Impala Selous Game Reserve

Kudu Selous Game Reserve

Running Zebras Selous Game Reserve

Giraffes Selous Game Reserve

The night at the lodge was really fantastic. We could see thousands of stars, while sitting in front of our tent and from within the tent the cry of the so-called bush baby could be heard, just like several other animal sounds. In the morning we were woken by a rustling in the bushes and witnessed a family of baboons pass right before our tent.

Jimbiza Lodge Selous Game Reserve

Sunset at Jimbiza Lodge Selous


Warning! Long video! Only suitable for monkey lovers… 😉


The second day at Selous was even more rewarding. On our way to the gates of the reserve, we actually saw the back side of a leopard while scurrying into the bushes. We had a full day game drive and dubbed the day “elephant day”, as we saw many herds. Lunch was taken in the middle of a plain under a tree…really nice and also quite exciting experience. Even “going to the bathroom” was done in the middle of the reserve under the watchful eyes of some monkeys. We learned, as long as smaller animals were around or there were no bushes close to hide in, it was safe go get out of the car. We ended up seeing three and a half of the big five that day thanks to our great guide and our skilled driver.

Elephant Selous Game Reserve

Elephants Selous Game Reserve

Lake Selous Game Reserve

Lunch at Selous Game Reserve

Monkey watching Selous Game Reserve

Toilet in Selous Game Reserve

Safari Selous Game Reserve

Lion Selous Game Reserve

On our last day at Selous we had a walking safari planned for the morning and a boat safari down the Rufiji river for the afternoon. We had thought a walking safari was going to be a walk among the smaller animals. Actually we walked around close to the gate of the reserve with an armed park ranger, who explained the trees, the animal tracks and their droppings to us. The whole thing was definitely less exciting than expected, but we learned quite some interesting stuff that morning.

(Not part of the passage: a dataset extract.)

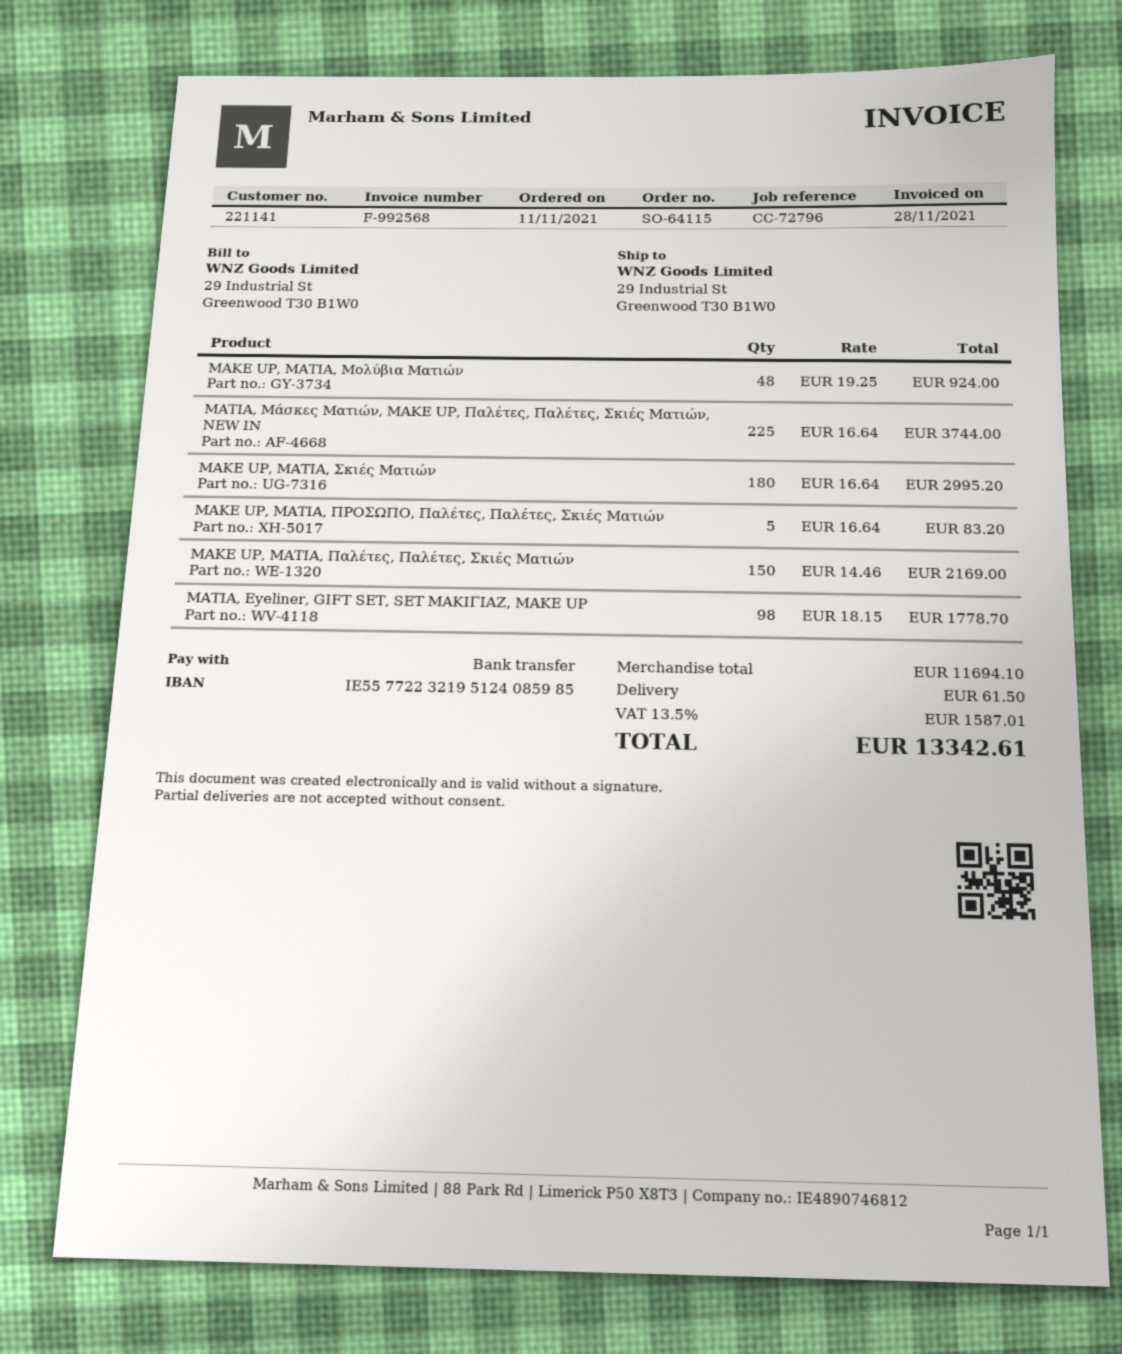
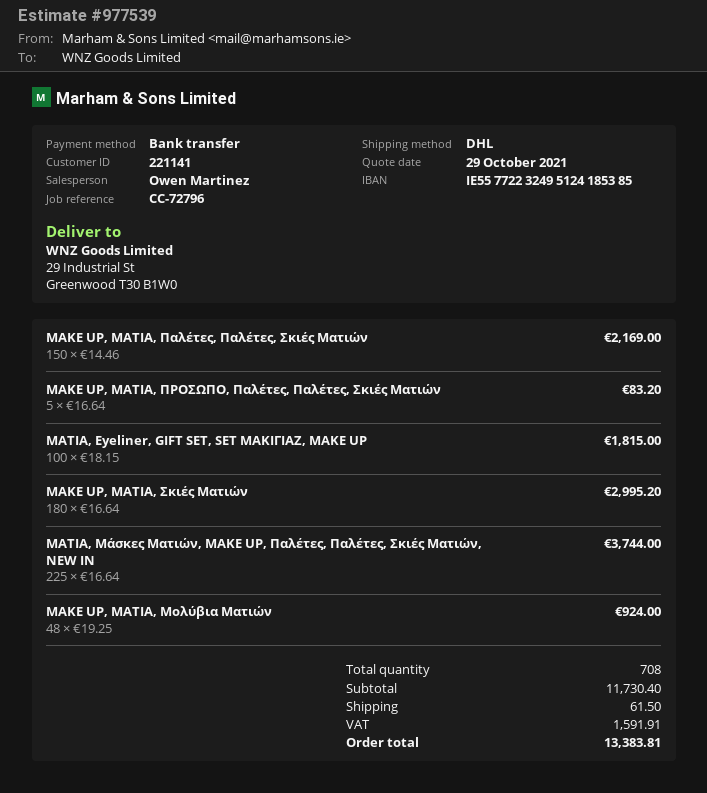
bank account: IE55772232195124085985 -> IE55772232495124185385
ΜΑΤΙΑ, Eyeliner, GIFT SET, SET ΜΑΚΙΓΙΑΖ, MAKE UP: 98 x 18.15 = 1778.70 -> 100 x 18.15 = 1815.00
subtotal: 11694.10 -> 11730.40
tax: 1587.01 -> 1591.91
total: 13342.61 -> 13383.81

Walking Safari Selous Game Reserve

In the afternoon we got into a boat and went up and down the river. Unfortunately it had been raining quite hard, so most animals were in hiding on the shore and even the crocodiles were beneath the water. We did see some pretty birds and got quite close to a family of hippos though.

Boat Safari Selous Game Reserve

Birds Boat Safari Selous Game Reserve

Rufiji River Selous

Hippos Boat Safari Selous Game Reserve

During the time at Jimbiza we had been contemplating how to continue our journey following the safari and had decided to go to Zanzibar afterwards. And as we had been told how amazing the atolls around the island are, we agreed to splurge and take a flight from Selous to Zanzibar to see for ourselves.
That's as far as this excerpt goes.